Pose-Centric Tracking and Input System Wiring

This is the first narrative dev log for OXI, so before diving into today’s work I want to share a little bit about where this project started and why it exists.

OXI began as a reaction to my experiences with Unity’s XR Interaction Toolkit (XRI). While XRI is feature-rich, I found it overly complex for what I wanted — too many management objects, too much indirection, and not enough clarity. I wanted something lightweight, straightforward, and logical, something that aligned closely with the structure of the OpenXR standard without forcing developers into rigid patterns.

My starting point for OXI was a simple, engine-agnostic core that could define XR data in clean, type-safe ways. I wanted developers to be able to query data paths that read naturally, like User.Head.Pose.Position or User.Hand.Right.Pose.Orientation, without having to wrestle with Unity’s GameObject hierarchy or vendor-specific SDK quirks. The initial focus was on building strong data structures, and then layering Unity integration on top without polluting the core.

Today’s Focus

Today I tackled one of the bigger structural shifts in OXI’s tracking layer: bringing it closer to the OpenXR standard without breaking Unity’s workflow.

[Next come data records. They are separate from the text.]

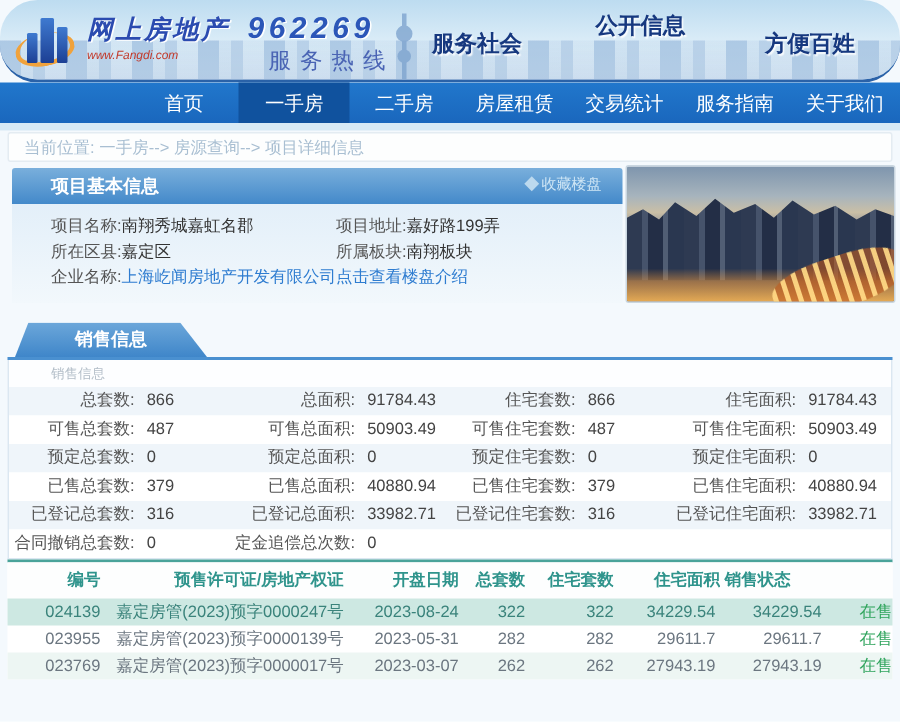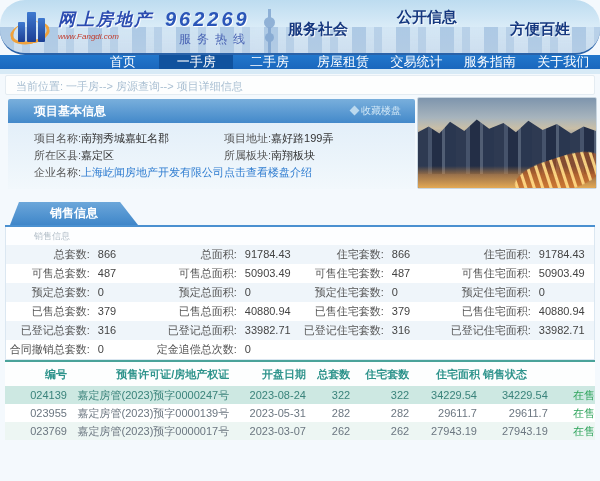--- a/index.html
+++ b/index.html
@@ -28,7 +28,7 @@
   .logo-text-sub { font-size:8px; color:#c23a2b; font-style:italic; margin-top:1px; }
   .hotline { margin-left:6px; }
   .hotline-num { font-size:20px; font-style:italic; font-weight:bold; color:#2b56b8; letter-spacing:3px; text-shadow:1px 1px 0 #fff; }
-  .hotline-label { font-size:12px; color:#4a64b4; letter-spacing:6px; margin-left:14px; }
+  .hotline-label { font-size:15px; color:#4a64b4; letter-spacing:6px; margin-left:14px; }
   .slogans { position:absolute; right:8px; top:0; width:310px; height:55px; }
   .slogan { position:absolute; font-size:15px; font-weight:bold; color:#16387f; text-shadow:1px 1px 1px rgba(255,255,255,.9); }
   .slogan.s0 { left:6px; top:20px; }

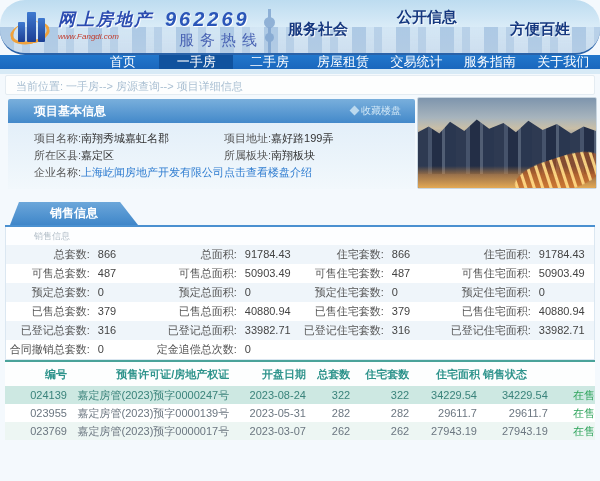--- a/index.html
+++ b/index.html
@@ -36,7 +36,7 @@
   .slogan.s2 { left:228px; top:20px; }
 
   
-  .nav { display:flex; height:14px; background:linear-gradient(180deg,#2177cc,#1a67bd); }
+  .nav { display:flex; height:27px; background:linear-gradient(180deg,#2177cc,#1a67bd); }
   .nav-spacer { width:86px; }
   .nav-item { flex:1; display:flex; align-items:center; justify-content:center; color:#fff; font-size:13px; cursor:pointer; }
   .nav-item.active { background:#10529e; }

OpenXR makes things really clear: the XrPosef struct (orientation and position together) is the source of truth for where something is in space. Velocities come separately, via XrSpaceVelocity, and each has its own validity flag. That is clean and logical, but Unity’s Input System does not give us that neat little package. There is no single “Pose” coming through, only separate position and rotation values.

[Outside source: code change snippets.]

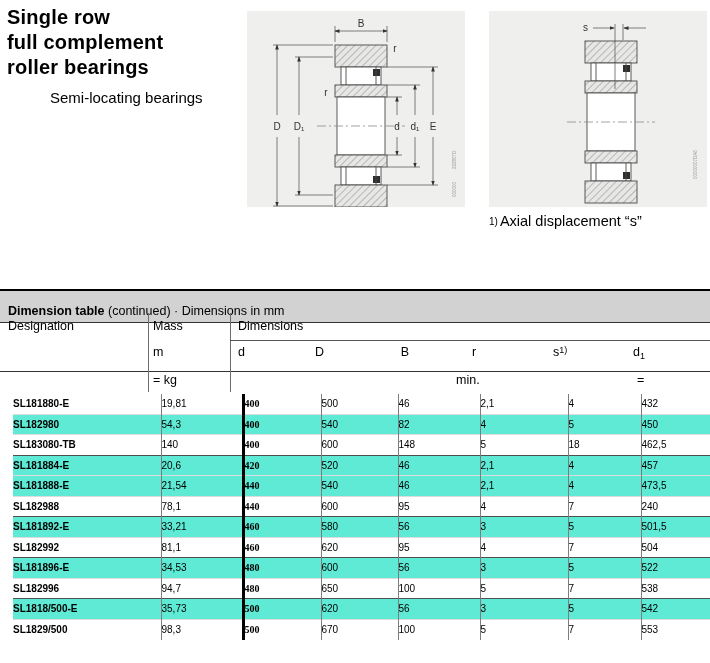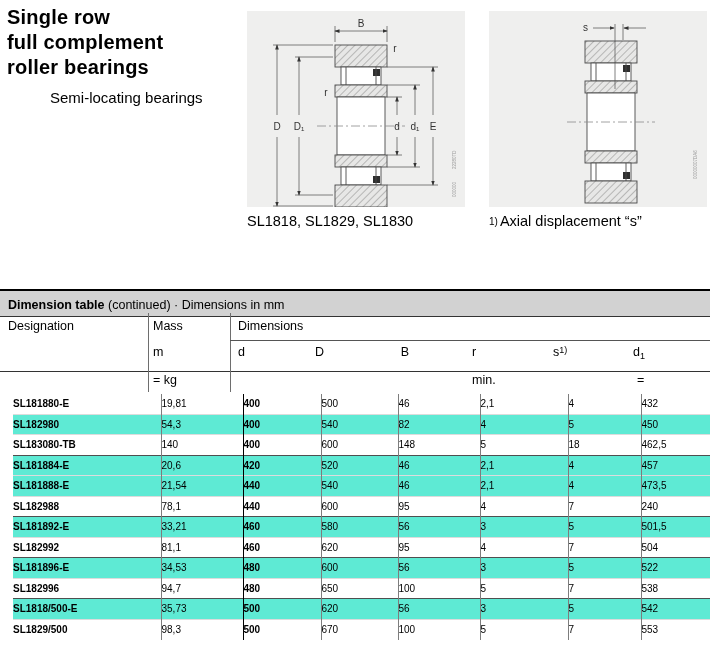--- a/index.html
+++ b/index.html
@@ -142,7 +142,6 @@
         <text transform="rotate(-90 209 186)" x="209" y="186" font-size="4.5" fill="#9a9a9a">000000</text>
       </svg>
     </div>
-    <div class="fig-caption">SL1818, SL1829, SL1830</div>
   </div>
 
   <div class="fig fig2">

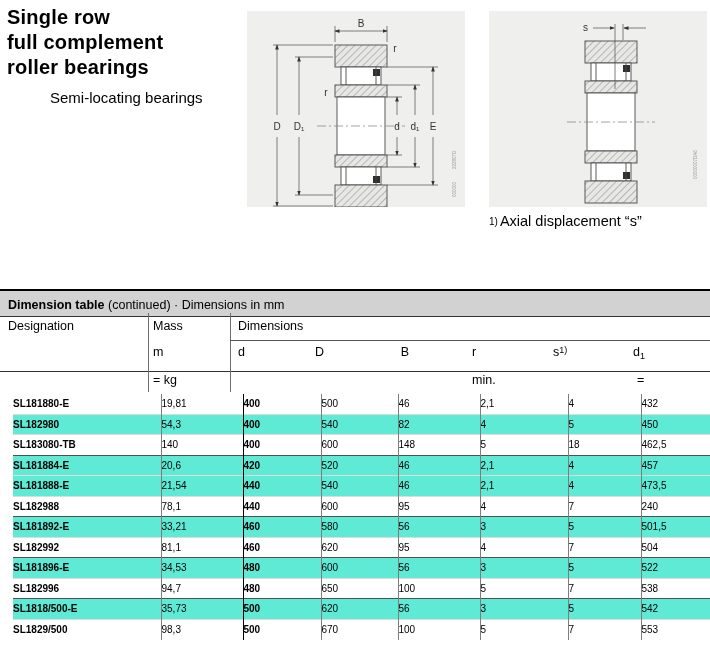--- a/index.html
+++ b/index.html
@@ -28,7 +28,7 @@
   .dim-bar {
     position:absolute; left:0; top:289px; width:710px;
     background:#d2d2d2; border-top:2px solid #000; border-bottom:1px solid #333;
-    font-size:12.5px; line-height:18px; padding:5px 8px 2px 8px; white-space:nowrap;
+    font-size:12.5px; line-height:18px; padding:11px 8px 2px 8px; white-space:nowrap;
   }
   .dim-bar b { font-weight:bold; }
 

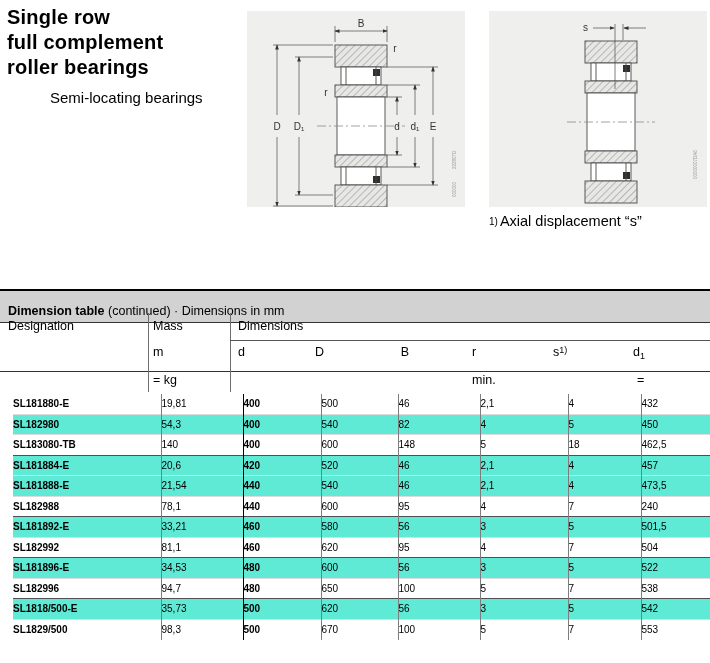--- a/index.html
+++ b/index.html
@@ -206,7 +206,7 @@
     <span class="h" style="left:553px;top:32px"><span>s</span><sup>1)</sup></span>
     <span class="h" style="left:633px;top:32px"><span>d</span><sub>1</sub></span>
     <span class="h" style="left:153px;top:60px">= kg</span>
-    <span class="h" style="left:472px;top:60px">min.</span>
+    <span class="h" style="left:456px;top:60px">min.</span>
     <span class="h" style="left:637px;top:60px">=</span>
   </div>
 

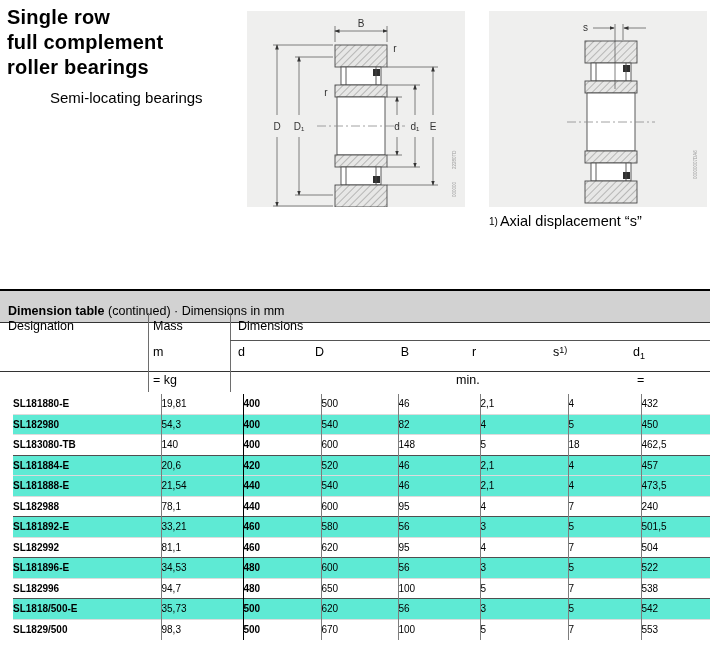--- a/index.html
+++ b/index.html
@@ -53,7 +53,7 @@
   table.dims tr.group-end { border-bottom:1.5px solid #4f4f4f; }
   .c-designation { padding-left:8px; font-weight:bold; }
   .c-mass { padding-left:12px; border-left:1px solid #7d7d7d; }
-  .c-d    { padding-left:8px; font-weight:bold; border-left:1px solid #000000; }
+  .c-d    { padding-left:8px; font-weight:bold; border-left:3px solid #000000;font-family:Liberation Serif, serif; }
   .c-D    { padding-left:7px; border-left:1px solid #7d7d7d; }
   .c-B    { padding-right:47px; border-left:1px solid #7d7d7d; }
   .c-r    { padding-left:5px; border-left:1px solid #7d7d7d;margin-top:25px; }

Instead of trying to fight Unity, I embraced composition. Now, Pose is still the authoritative concept in our API, but under the hood we build it ourselves from Position and Orientation channels. Both have to be valid before a Pose is considered valid, and whichever updated most recently sets the timestamp for the whole thing. This way, downstream consumers get atomic snapshots instead of mismatched values.

To make this whole system more flexible, I introduced IDataChannel<T>. Every tracked property (Pose, Position, Orientation, Velocity, AngularVelocity) now travels through one of these channels. A channel does not just store the value; it knows if the value is valid, what time it was last updated, and it can push updates through an event. This means consumers can either pull the latest data on demand or subscribe to be notified when something changes.

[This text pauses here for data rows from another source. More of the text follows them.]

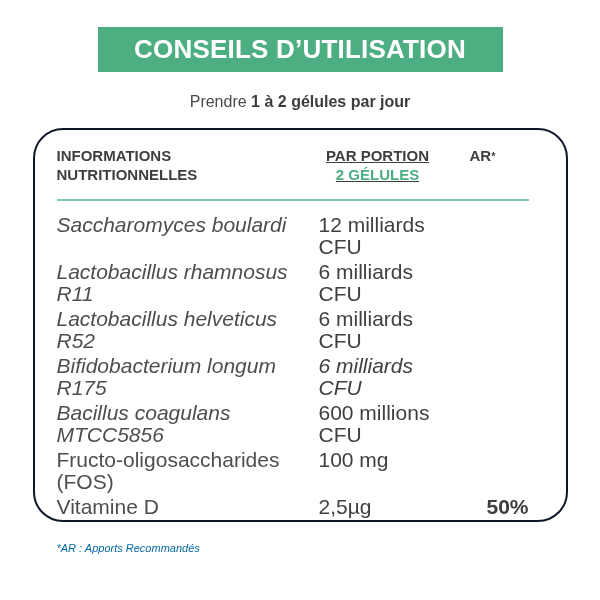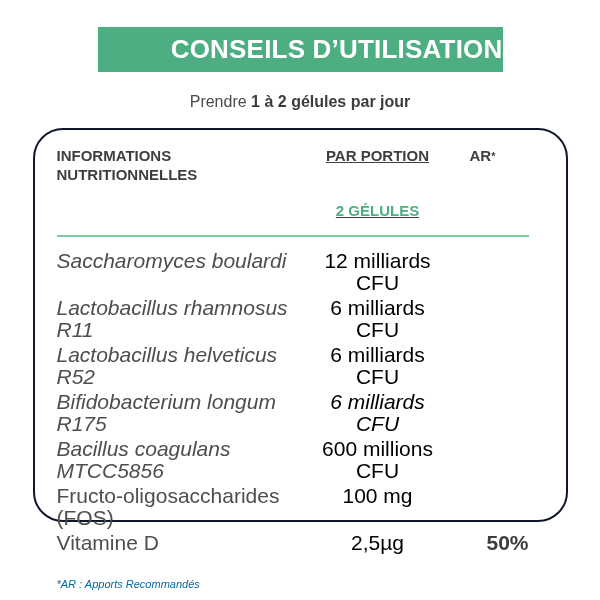--- a/index.html
+++ b/index.html
@@ -14,7 +14,7 @@
     width: 405px; height: 45px;
     margin: 27px auto 0 auto;
     background: #4cae81;
-    display: flex; align-items: center; justify-content: flex-end;
+    display: flex; align-items: center; justify-content: center;
   }
   .banner-title {
     color: #ffffff;

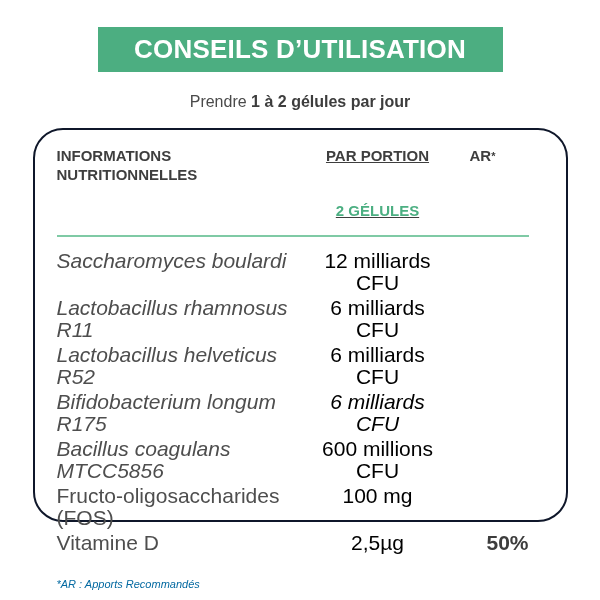--- a/index.html
+++ b/index.html
@@ -48,7 +48,7 @@
   
   .thead { font-size: 15px; font-weight: bold; line-height: 19px; color: #3e3e3e; }
   .thead .col-portion { text-align: center; text-decoration: underline; }
-  .thead .serving { color: #4caf82; margin-top: 36px; }
+  .thead .serving { color: #4caf82; }
   .thead .col-ar { text-align: center; }
   .star { font-size: 11px; position: relative; top: -1px; }
   .divider {

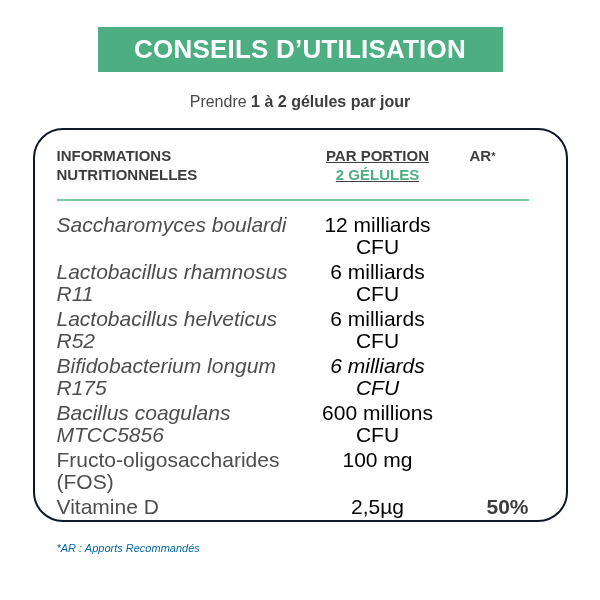--- a/index.html
+++ b/index.html
@@ -61,7 +61,7 @@
   .trow { font-size: 21px; line-height: 22px; margin-bottom: 3px; }
   .trow .name { color: #4e4e4e; }
   .trow .name.it { font-style: italic; }
-  .trow .value { text-align: center; color: #000000; }
+  .trow .value { text-align: left; color: #404040; }
   .trow .value.it { font-style: italic; }
   .trow .ar { text-align: right; font-weight: bold; color: #3d3d3d; margin-left: 21px; }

I also restructured how roles work. Components like XRHandBehaviour no longer directly pull data from the device. Instead, they hold a reference to a provider (IUnityXRTrackingProvider). That provider can be swapped out at will: real hardware, simulation, playback, without the role caring where the data is coming from. The result is cleaner separation and a lot more flexibility down the line.

For the Unity layer, I created simple InputActionChannelVector3 and InputActionChannelQuaternion components. These are adapters that turn Unity’s InputActionReference into our IDataChannel<T>. One important choice here: I set all these Input Actions to Pass Through mode instead of Value. Pass Through does not filter out tiny changes or consume the control, so every frame’s worth of raw device data comes through. This is essential for Pose composition: if Position updates but Orientation does not, or vice versa, you end up with mismatched timestamps and a Pose that is technically out of sync.

Velocities are handled as their own channels, with their own validity flags. If Unity’s Input System provides them, we pass them along untouched. If not, we just leave them invalid, with no on-the-fly derivation yet. That is something I might build later, but I want to keep this first iteration lean and device-truthful.

By the end of the day, I had:

Core interfaces (IXRTrackingProvider, IXRTrackingChannels, IDataChannel) solidified in the engine-agnostic layer.
Unity alias IUnityXRTrackingProvider to standardize tracking data using Unity’s Vector3/Quaternion/Pose types.
ComposedUnityPoseProvider building authoritative Pose snapshots from independent Position and Orientation channels.
XRHandBehaviour running on the new composition-first role pattern, pulling everything from a provider instead of owning the tracking logic itself.

Next up, I will finish wiring the Input Action channel components, decide how much of this should auto-assign in the inspector, and start looking at documenting coordinate spaces so it is obvious what “Position” means in every context.

Today was all about re-centering OXI’s tracking on Pose, even if Unity will not hand me one directly. Now, no matter the backend or the input source, that one concept stays consistent, and that is going to pay off big when this system starts handling more than just hands and head.